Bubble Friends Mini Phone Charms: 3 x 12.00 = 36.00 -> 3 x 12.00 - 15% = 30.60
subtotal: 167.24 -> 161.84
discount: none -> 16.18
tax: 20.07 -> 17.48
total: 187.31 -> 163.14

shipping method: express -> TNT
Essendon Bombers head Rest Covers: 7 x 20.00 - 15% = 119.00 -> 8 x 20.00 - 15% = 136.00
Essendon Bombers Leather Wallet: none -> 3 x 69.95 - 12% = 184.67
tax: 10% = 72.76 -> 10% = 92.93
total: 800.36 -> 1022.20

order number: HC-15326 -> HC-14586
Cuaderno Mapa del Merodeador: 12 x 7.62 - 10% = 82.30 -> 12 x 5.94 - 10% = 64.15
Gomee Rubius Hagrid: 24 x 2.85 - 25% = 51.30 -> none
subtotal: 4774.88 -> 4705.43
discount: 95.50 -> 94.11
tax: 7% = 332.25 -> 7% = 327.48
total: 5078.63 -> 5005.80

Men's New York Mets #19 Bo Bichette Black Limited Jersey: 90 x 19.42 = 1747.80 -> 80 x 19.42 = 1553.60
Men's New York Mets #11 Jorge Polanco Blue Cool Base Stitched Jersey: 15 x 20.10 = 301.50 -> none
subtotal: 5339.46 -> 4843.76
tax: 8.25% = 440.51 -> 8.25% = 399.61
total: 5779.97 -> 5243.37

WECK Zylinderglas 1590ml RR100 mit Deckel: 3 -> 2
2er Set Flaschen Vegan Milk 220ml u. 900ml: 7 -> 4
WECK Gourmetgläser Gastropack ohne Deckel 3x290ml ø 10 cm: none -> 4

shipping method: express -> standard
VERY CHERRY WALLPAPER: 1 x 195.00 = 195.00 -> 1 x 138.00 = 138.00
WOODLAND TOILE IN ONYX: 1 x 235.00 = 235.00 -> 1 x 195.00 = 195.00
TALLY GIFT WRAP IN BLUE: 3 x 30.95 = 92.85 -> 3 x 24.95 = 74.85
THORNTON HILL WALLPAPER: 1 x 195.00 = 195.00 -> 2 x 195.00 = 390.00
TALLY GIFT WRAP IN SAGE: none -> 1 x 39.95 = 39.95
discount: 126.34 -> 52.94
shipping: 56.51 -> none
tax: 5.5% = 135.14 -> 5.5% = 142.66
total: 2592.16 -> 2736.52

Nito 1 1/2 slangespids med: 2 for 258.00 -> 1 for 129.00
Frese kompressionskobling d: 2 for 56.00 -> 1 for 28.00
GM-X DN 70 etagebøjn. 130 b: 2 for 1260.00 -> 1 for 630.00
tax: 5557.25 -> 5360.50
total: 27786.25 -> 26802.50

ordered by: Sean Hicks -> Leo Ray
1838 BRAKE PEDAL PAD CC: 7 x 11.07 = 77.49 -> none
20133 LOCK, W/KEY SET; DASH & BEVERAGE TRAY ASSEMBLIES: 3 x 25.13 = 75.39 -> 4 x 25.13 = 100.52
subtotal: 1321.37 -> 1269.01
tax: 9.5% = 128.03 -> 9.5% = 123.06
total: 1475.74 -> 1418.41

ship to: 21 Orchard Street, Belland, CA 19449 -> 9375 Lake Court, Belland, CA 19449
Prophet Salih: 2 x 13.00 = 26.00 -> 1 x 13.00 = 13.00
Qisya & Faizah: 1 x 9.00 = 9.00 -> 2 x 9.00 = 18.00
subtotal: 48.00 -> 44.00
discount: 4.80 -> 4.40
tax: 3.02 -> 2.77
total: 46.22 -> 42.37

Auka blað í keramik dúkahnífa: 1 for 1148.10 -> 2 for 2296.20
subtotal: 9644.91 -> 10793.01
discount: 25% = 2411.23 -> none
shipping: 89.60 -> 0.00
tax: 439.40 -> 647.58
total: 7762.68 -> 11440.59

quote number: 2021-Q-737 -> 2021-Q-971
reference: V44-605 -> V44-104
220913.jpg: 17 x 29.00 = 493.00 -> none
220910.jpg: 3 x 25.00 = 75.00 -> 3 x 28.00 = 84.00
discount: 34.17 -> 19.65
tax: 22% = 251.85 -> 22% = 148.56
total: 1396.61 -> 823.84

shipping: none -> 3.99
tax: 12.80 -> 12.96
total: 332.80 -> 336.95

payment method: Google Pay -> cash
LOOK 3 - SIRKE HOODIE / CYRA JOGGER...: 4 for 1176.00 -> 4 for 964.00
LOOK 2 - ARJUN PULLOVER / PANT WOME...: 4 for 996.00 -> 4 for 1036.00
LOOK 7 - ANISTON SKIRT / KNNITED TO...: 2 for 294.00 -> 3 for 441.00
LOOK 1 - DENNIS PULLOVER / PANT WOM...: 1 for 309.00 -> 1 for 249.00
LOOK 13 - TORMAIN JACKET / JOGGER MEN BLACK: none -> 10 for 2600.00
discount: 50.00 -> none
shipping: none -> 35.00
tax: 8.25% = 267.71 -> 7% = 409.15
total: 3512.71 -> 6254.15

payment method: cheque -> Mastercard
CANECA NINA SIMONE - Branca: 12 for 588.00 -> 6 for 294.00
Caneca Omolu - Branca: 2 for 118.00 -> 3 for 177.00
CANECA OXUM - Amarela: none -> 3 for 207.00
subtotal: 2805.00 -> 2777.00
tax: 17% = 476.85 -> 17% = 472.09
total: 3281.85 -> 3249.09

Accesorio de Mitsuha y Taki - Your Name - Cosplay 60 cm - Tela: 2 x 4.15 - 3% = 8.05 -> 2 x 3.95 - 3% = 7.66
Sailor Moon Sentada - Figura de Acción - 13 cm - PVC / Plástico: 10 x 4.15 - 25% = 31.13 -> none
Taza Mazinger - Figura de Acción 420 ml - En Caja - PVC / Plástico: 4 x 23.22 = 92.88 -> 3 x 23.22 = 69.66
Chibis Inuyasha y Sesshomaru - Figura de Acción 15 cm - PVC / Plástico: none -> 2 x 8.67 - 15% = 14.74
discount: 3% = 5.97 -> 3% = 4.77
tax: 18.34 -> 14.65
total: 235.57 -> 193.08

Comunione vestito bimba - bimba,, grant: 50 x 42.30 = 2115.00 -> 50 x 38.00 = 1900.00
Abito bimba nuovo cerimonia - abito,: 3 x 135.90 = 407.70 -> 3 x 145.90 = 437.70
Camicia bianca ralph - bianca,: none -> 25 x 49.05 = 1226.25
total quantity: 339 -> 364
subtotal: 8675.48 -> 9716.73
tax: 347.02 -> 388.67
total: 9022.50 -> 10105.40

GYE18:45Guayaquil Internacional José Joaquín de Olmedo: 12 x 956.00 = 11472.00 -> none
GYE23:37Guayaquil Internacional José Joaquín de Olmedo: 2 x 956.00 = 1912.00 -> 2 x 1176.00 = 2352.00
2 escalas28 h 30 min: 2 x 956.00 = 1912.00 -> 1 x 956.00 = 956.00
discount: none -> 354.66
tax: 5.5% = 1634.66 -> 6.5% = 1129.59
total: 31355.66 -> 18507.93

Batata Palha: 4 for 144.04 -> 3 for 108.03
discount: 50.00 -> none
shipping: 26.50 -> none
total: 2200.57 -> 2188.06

Your instructions: Search the lines above for the string "subtotal" and copy each line that has it.

Completed task:
subtotal: 167.24 -> 161.84
subtotal: 4774.88 -> 4705.43
subtotal: 5339.46 -> 4843.76
subtotal: 1321.37 -> 1269.01
subtotal: 48.00 -> 44.00
subtotal: 9644.91 -> 10793.01
subtotal: 2805.00 -> 2777.00
subtotal: 8675.48 -> 9716.73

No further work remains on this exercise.